▶ **Goal of the exercise**
Leaving out every picture, output the records below exactly as they are.

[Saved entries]
※ ※ ※

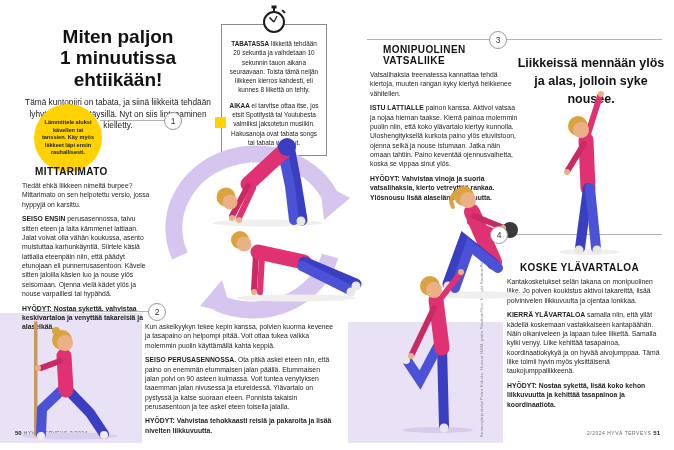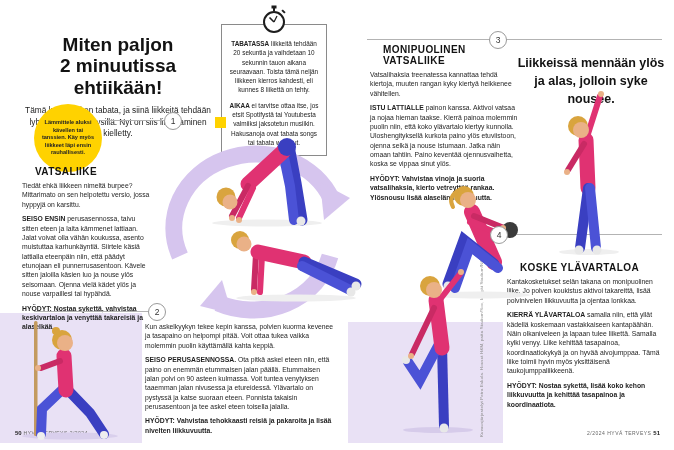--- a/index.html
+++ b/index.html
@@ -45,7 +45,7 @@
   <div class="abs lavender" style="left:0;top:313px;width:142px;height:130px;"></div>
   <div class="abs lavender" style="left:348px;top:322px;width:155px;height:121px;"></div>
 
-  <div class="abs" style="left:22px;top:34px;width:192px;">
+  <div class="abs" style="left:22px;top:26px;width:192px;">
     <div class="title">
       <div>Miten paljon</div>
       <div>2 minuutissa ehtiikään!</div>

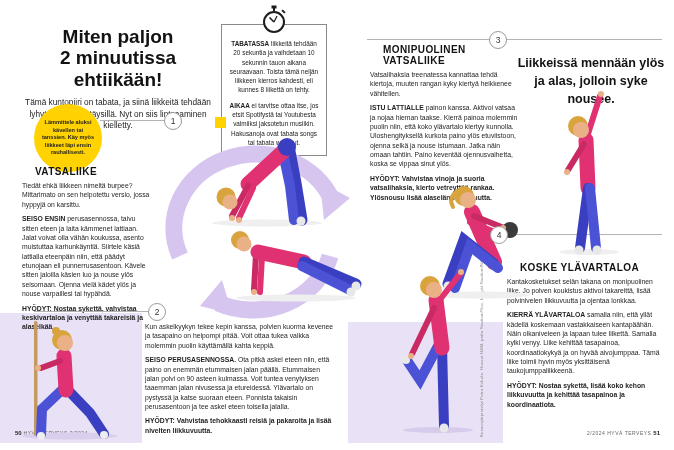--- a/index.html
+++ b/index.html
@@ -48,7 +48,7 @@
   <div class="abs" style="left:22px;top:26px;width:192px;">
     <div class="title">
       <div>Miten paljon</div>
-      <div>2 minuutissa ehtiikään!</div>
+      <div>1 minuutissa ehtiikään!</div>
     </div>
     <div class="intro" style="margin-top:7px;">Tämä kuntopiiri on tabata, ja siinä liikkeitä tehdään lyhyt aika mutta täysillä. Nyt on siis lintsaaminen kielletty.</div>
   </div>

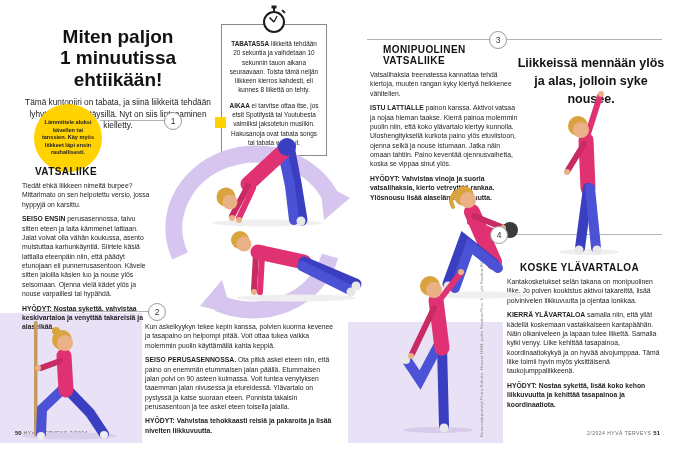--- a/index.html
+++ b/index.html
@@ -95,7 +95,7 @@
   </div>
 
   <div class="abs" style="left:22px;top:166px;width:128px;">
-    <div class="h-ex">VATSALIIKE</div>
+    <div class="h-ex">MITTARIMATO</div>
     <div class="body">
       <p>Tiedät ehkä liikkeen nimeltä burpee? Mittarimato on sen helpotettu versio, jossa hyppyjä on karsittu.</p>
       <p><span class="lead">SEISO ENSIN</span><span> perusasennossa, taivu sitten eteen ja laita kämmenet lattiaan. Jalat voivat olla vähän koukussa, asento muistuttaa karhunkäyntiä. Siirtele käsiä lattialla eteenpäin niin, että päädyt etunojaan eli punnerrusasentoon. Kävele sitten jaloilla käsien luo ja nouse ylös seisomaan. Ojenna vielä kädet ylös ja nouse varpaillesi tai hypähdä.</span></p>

※ ※ ※

▶ **Exercise response**
--- a/index.html
+++ b/index.html
@@ -45,7 +45,7 @@
   <div class="abs lavender" style="left:0;top:313px;width:142px;height:130px;"></div>
   <div class="abs lavender" style="left:348px;top:322px;width:155px;height:121px;"></div>
 
-  <div class="abs" style="left:22px;top:34px;width:192px;">
+  <div class="abs" style="left:22px;top:26px;width:192px;">
     <div class="title">
       <div>Miten paljon</div>
       <div>2 minuutissa ehtiikään!</div>

--- a/index.html
+++ b/index.html
@@ -48,7 +48,7 @@
   <div class="abs" style="left:22px;top:26px;width:192px;">
     <div class="title">
       <div>Miten paljon</div>
-      <div>2 minuutissa ehtiikään!</div>
+      <div>1 minuutissa ehtiikään!</div>
     </div>
     <div class="intro" style="margin-top:7px;">Tämä kuntopiiri on tabata, ja siinä liikkeitä tehdään lyhyt aika mutta täysillä. Nyt on siis lintsaaminen kielletty.</div>
   </div>

--- a/index.html
+++ b/index.html
@@ -95,7 +95,7 @@
   </div>
 
   <div class="abs" style="left:22px;top:166px;width:128px;">
-    <div class="h-ex">VATSALIIKE</div>
+    <div class="h-ex">MITTARIMATO</div>
     <div class="body">
       <p>Tiedät ehkä liikkeen nimeltä burpee? Mittarimato on sen helpotettu versio, jossa hyppyjä on karsittu.</p>
       <p><span class="lead">SEISO ENSIN</span><span> perusasennossa, taivu sitten eteen ja laita kämmenet lattiaan. Jalat voivat olla vähän koukussa, asento muistuttaa karhunkäyntiä. Siirtele käsiä lattialla eteenpäin niin, että päädyt etunojaan eli punnerrusasentoon. Kävele sitten jaloilla käsien luo ja nouse ylös seisomaan. Ojenna vielä kädet ylös ja nouse varpaillesi tai hypähdä.</span></p>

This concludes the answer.